Eleven years later, being positive is more than a test result. My positive result was more than a change in health, it was a change of heart. Would I come out? Would I divorce? Would I become a minister? Would I tell my family? Would I tell my sex partners? Would I take my medicine? These are the questions that determine whether or not AIDS is a death sentence. These are the questions that have framed the stories of AIDS ever since that first World AIDS Day in 1988. The answers to these questions are what frame my observance of World AIDS Day in 2017.

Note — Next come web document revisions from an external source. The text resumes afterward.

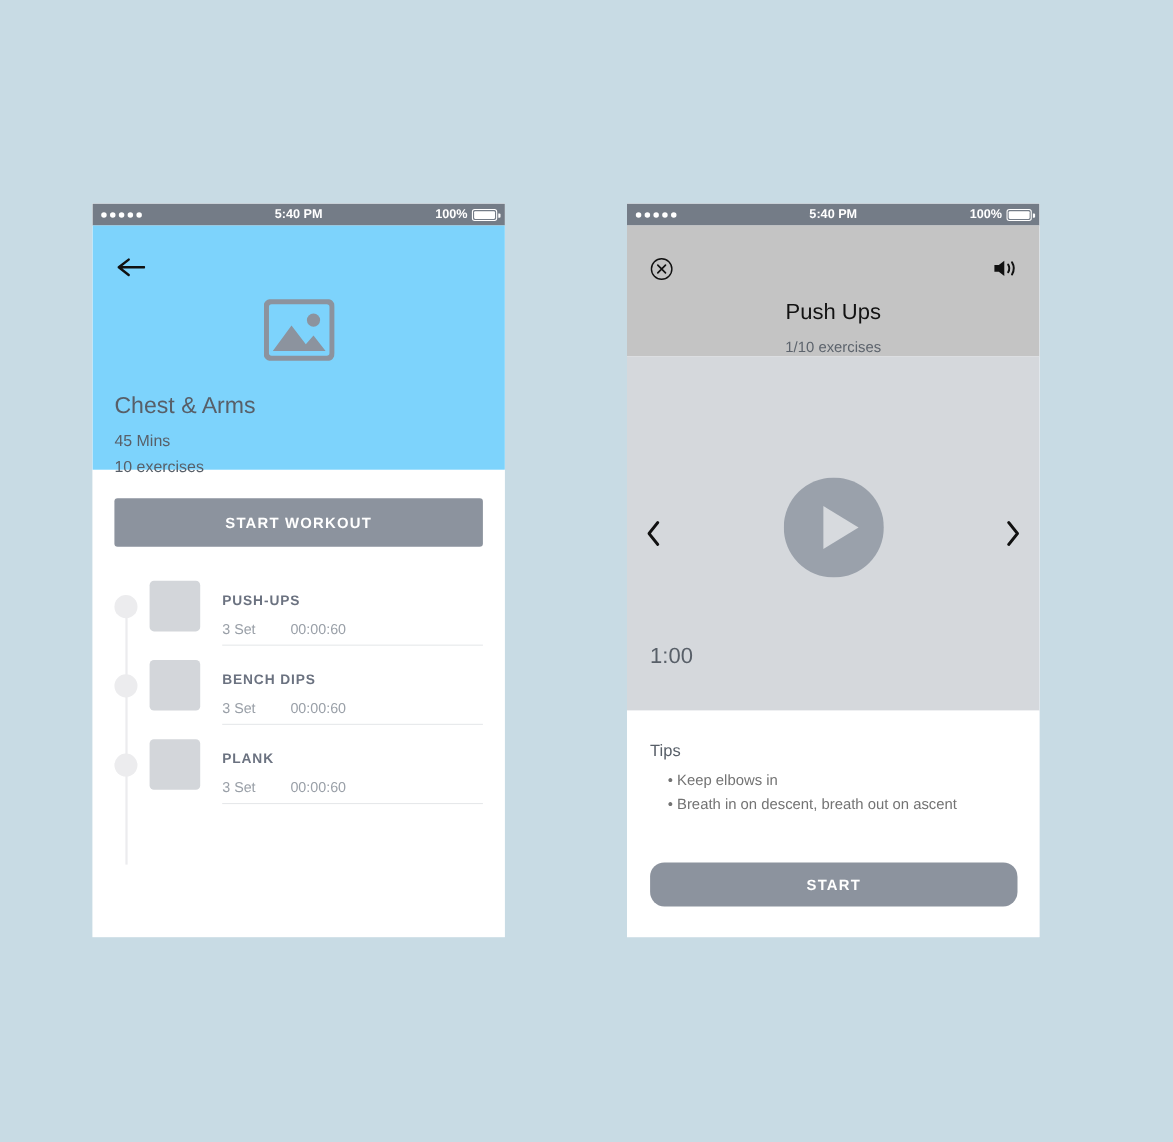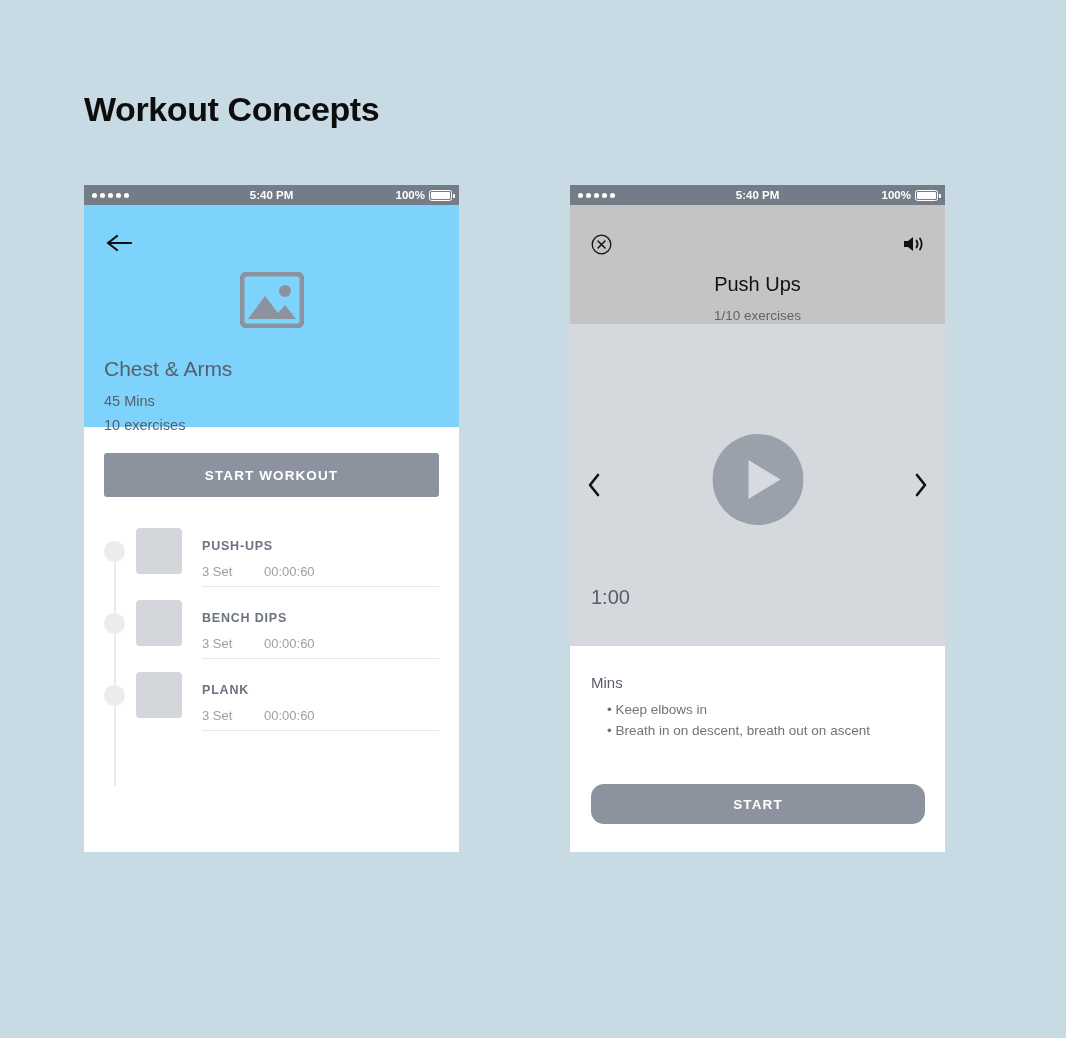--- a/index.html
+++ b/index.html
@@ -86,21 +86,20 @@
     font-size: 13.5px; letter-spacing: 1.1px; font-weight: bold;
     display: flex; align-items: center; justify-content: center;
     border: none; cursor: pointer; font-family: inherit;
   }
 </style>
 </head>
 <body>
 
 <div id="root">
 
-  <div class="page-title">Workout Concepts</div>
 
   <div class="phone" id="phone1">
 
     <div class="statusbar">
       <span class="sb-dots">
         <i></i>
           <i></i>
           <i></i>
           <i></i>
           <i></i>
@@ -229,21 +228,21 @@
       </span>
       <span class="chev chev-r">
         <svg viewBox="0 0 18 26" width="18" height="26">
           <path d="M5 3 L13 13 L5 23" stroke="#111" stroke-width="2.6" fill="none" stroke-linecap="round" stroke-linejoin="round"></path>
         </svg>
       </span>
       <div class="timer">1:00</div>
     </div>
 
     <div class="tips">
-      <div class="tips-title">Mins</div>
+      <div class="tips-title">Tips</div>
       <div class="tips-list">
         <div class="tips-item">• Keep elbows in</div>
         <div class="tips-item">• Breath in on descent, breath out on ascent</div>
       </div>
       <button class="start-btn">START</button>
     </div>
   </div>
 
 </div>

Eleven years later, as I celebrate an HIV/AIDS positive life of grace and truth, World AIDS Day 2017 is a day of mourning, not just of those who have died, but of those who will die. As the rate of infections among people of color continue to rise and as life-saving medications become less available for more people, as PREP is more popular than universal health care, as “undetectable” is the litmus test for sexual health and social acceptability, World AIDS Day is a day of mourning.

We mourn those whose results are better left unknown.
We mourn those who live beyond the margins of normativity.
We mourn those whose mental/emotional/spiritual health can’t sustain a positive result.
We mourn those who cannot bear the thought of knowing that someone they love is living with HIV/AIDS.
We mourn a world where AIDS is still a death sentence.